Activation Functions

Sigmoid Activation Function

Math Equation

$$ \sigma(x) = \frac{1}{1 + e^{-x}}

Python Code

import numpy as np

def sigmoid(x):
    return 1 / (1 + np.exp(-x))

# Example usage:
x = np.array([-2, -1, 0, 1, 2])
sigmoid_values = sigmoid(x)
print(sigmoid_values)

Notes

Commonly used in binary classification tasks as the output values are constrained to the range (0, 1), making it interpretable as probabilities.
Smooth gradients, which helps in smooth optimization and prevents sharp jumps in weights during backpropagation.
However, the Sigmoid function suffers from the vanishing gradient problem for large positive or negative values of $(x)$. This occurs because the gradients approach zero, making it difficult for the model to learn.
Not zero-centered, which may cause slower convergence in training due to inconsistent weight updates.

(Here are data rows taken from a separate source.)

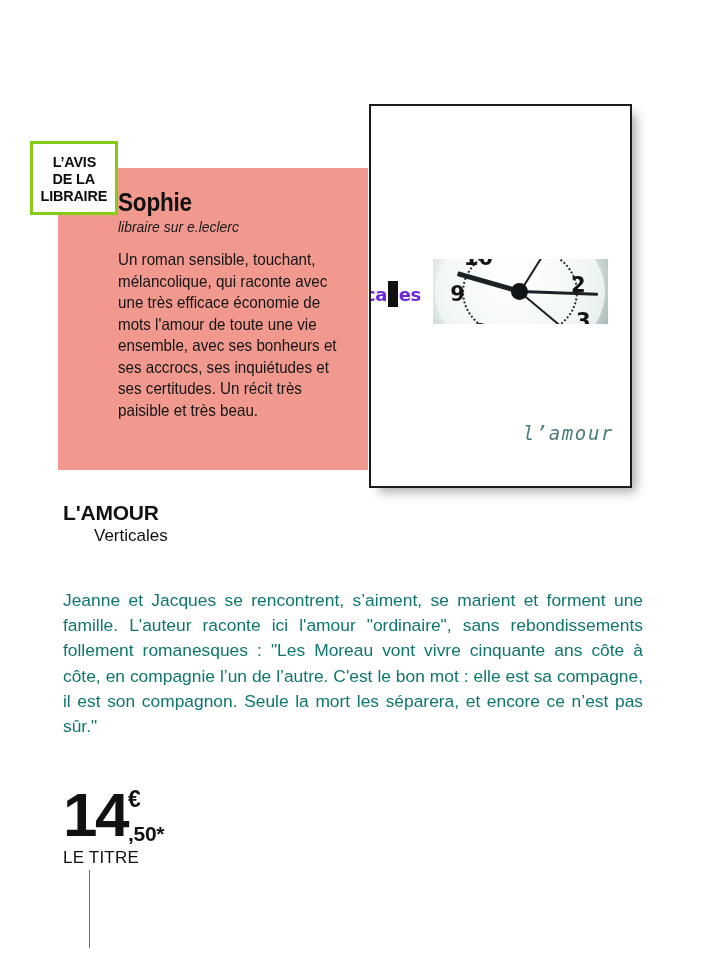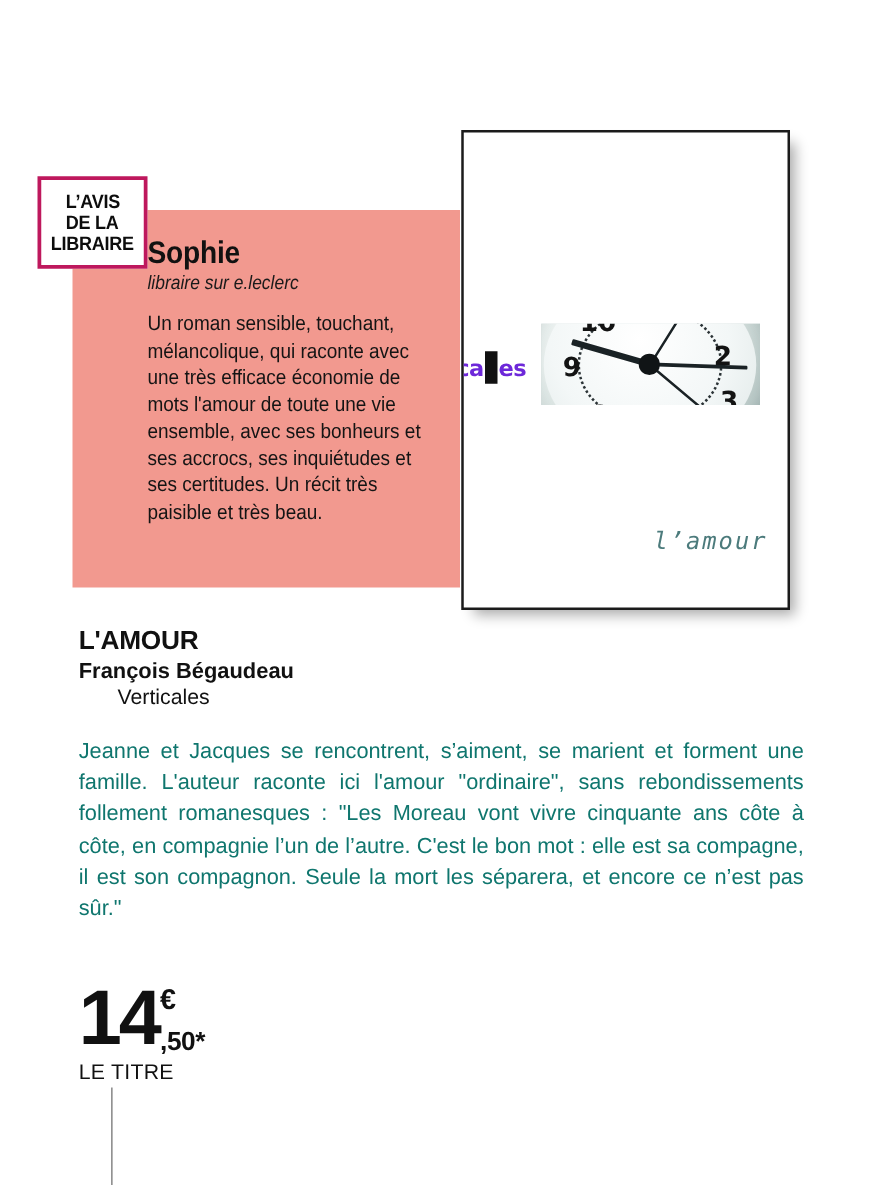--- a/index.html
+++ b/index.html
@@ -25,21 +25,21 @@
     height: 302px;
     background: #F2998F;
   }
   .review-badge {
     position: absolute;
     left: 30px;
     top: 141px;
     width: 88px;
     height: 74px;
     background: #ffffff;
-    border: 3px solid #be185d;
+    border: 3px solid #84cc16;
     box-sizing: border-box;
     display: flex;
     flex-direction: column;
     align-items: center;
     justify-content: center;
     z-index: 5;
   }
   .review-badge span {
     display: block;
     font-weight: bold;
@@ -350,21 +350,20 @@
         <div class="clock-center"></div>
       </div>
     </div>
   </div>
 
   <div class="cover-title">l’amour</div>
 </div>
 
 <div class="info">
   <div class="info-title">L'AMOUR</div>
-  <div class="info-author">François Bégaudeau</div>
   <div class="info-publisher">Verticales</div>
 </div>
 
 <div class="description">Jeanne et Jacques se rencontrent, s’aiment, se marient et forment une famille. L'auteur raconte ici l'amour "ordinaire", sans rebondissements follement romanesques : "Les Moreau vont vivre cinquante ans côte à côte, en compagnie l’un de l’autre. C'est le bon mot : elle est sa compagne, il est son compagnon. Seule la mort les séparera, et encore ce n’est pas sûr."</div>
 
 <div class="prices">
 
   <div class="price-block">
     <div class="price-row">
       <div class="price-int">14</div>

When weights are initialized symmetrically, the non-zero-centered output can lead to problematic optimization.
Best used in the output layer for binary classification models, where the interpretation of the output as a probability is necessary.

Hyperbolic Tangent (Tanh) Activation Function

Math Equation

$$ \tanh(x) = \frac{e^x - e^{-x}}{e^x + e^{-x}}

Python Code

import numpy as np

def tanh(x):
    return np.tanh(x)

# Example usage:
x = np.array([-2, -1, 0, 1, 2])
tanh_values = tanh(x)
print(tanh_values)

Notes

The Tanh function outputs values in the range (-1, 1), making it zero-centered. This characteristic helps in faster convergence compared to Sigmoid, as weight updates tend to be more balanced.